DATASET ENTRIES ->
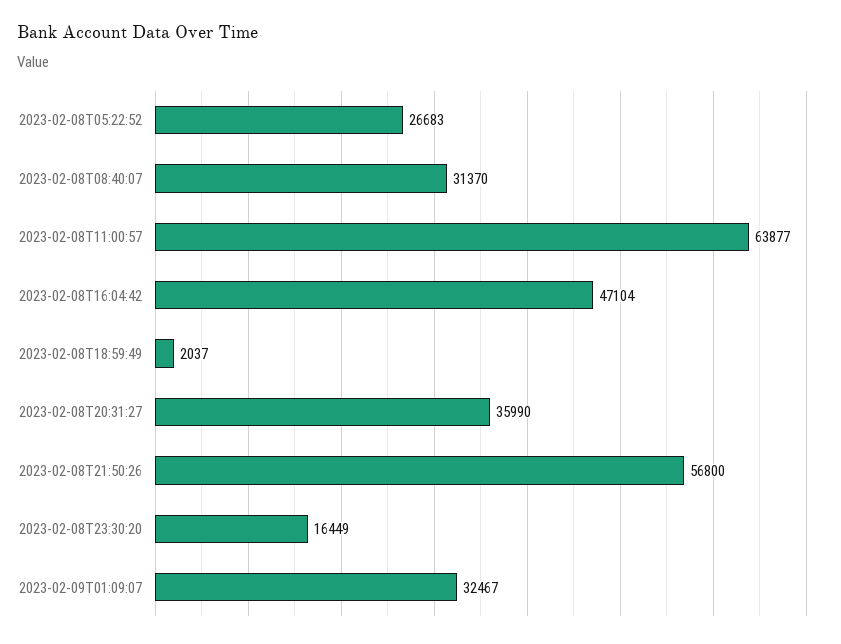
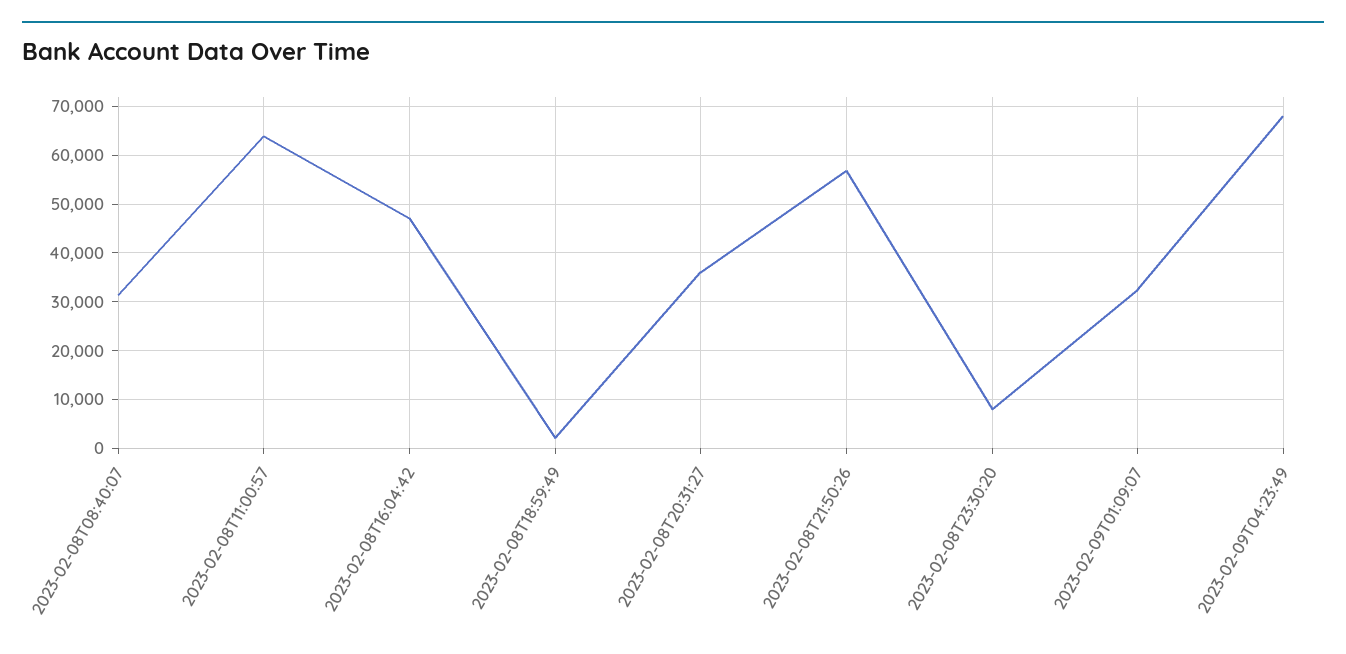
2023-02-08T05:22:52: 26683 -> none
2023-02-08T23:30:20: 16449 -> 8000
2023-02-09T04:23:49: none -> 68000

==

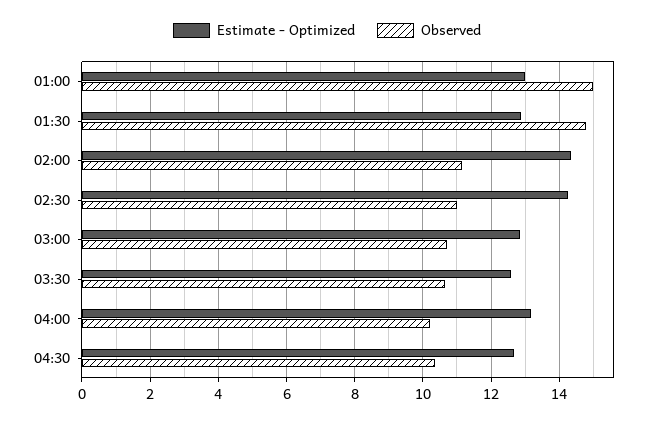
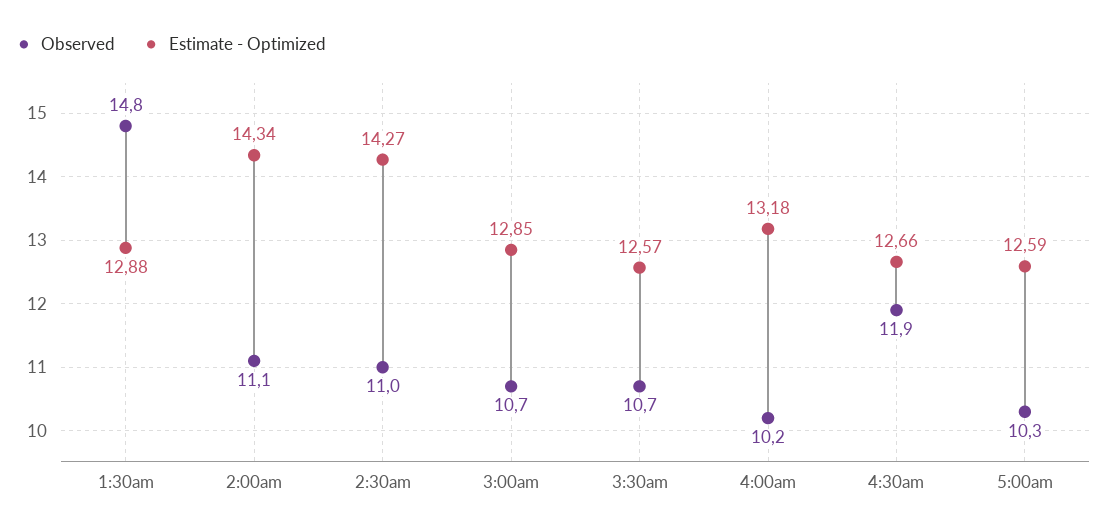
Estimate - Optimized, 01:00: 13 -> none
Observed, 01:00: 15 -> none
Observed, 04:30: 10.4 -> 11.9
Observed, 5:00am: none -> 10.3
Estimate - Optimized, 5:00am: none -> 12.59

YOUR GOAL ->
Once you find the line with "Observed, 04:30: 10.4 -> 11.9" in the entries above, output it and each line after it up to and including the line with "Estimate - Optimized, 5:00am: none -> 12.59", and nothing else.

EXERCISE OUTPUT ->
Observed, 04:30: 10.4 -> 11.9
Observed, 5:00am: none -> 10.3
Estimate - Optimized, 5:00am: none -> 12.59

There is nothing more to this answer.